- **Work required**
Could you repeat all of the entries below word for word, apart from the pictures?

- **Extracted material**

>>>

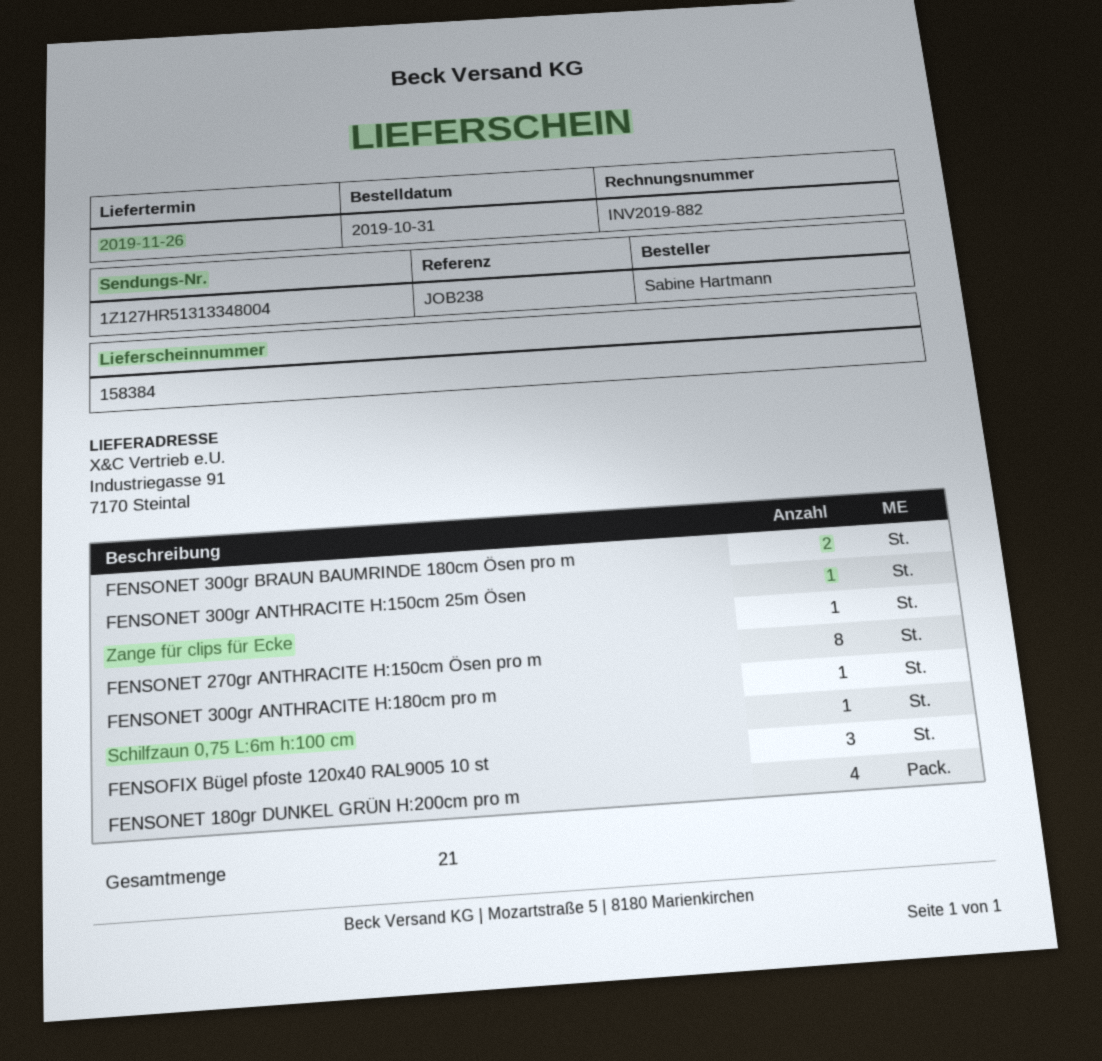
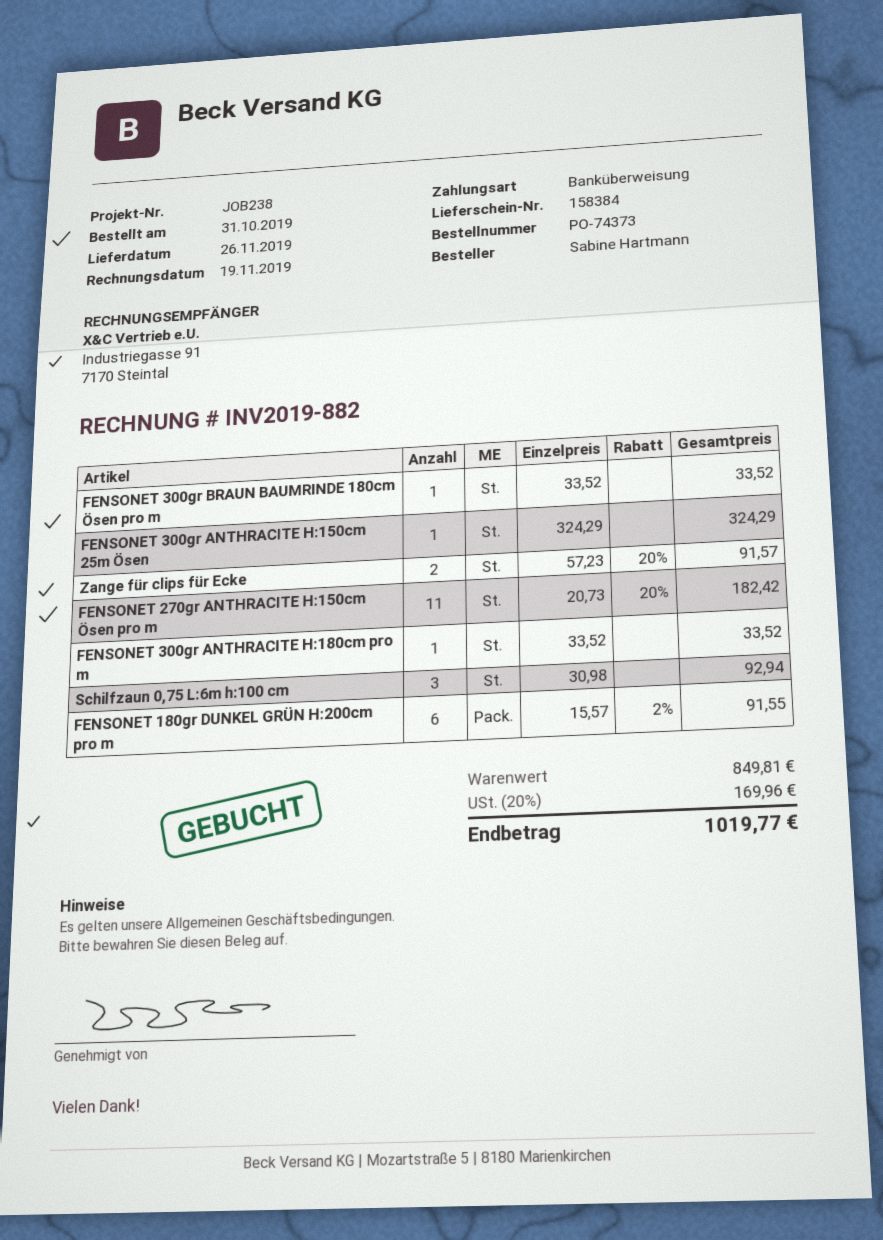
FENSONET 300gr BRAUN BAUMRINDE 180cm Ösen pro m: 2 -> 1
Zange für clips für Ecke: 1 -> 2
FENSONET 270gr ANTHRACITE H:150cm Ösen pro m: 8 -> 11
Schilfzaun 0,75 L:6m h:100 cm: 1 -> 3
FENSOFIX Bügel pfoste 120x40 RAL9005 10 st: 3 -> none
FENSONET 180gr DUNKEL GRÜN H:200cm pro m: 4 -> 6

<<<

- **Expected answer**
FENSONET 300gr BRAUN BAUMRINDE 180cm Ösen pro m: 2 -> 1
Zange für clips für Ecke: 1 -> 2
FENSONET 270gr ANTHRACITE H:150cm Ösen pro m: 8 -> 11
Schilfzaun 0,75 L:6m h:100 cm: 1 -> 3
FENSOFIX Bügel pfoste 120x40 RAL9005 10 st: 3 -> none
FENSONET 180gr DUNKEL GRÜN H:200cm pro m: 4 -> 6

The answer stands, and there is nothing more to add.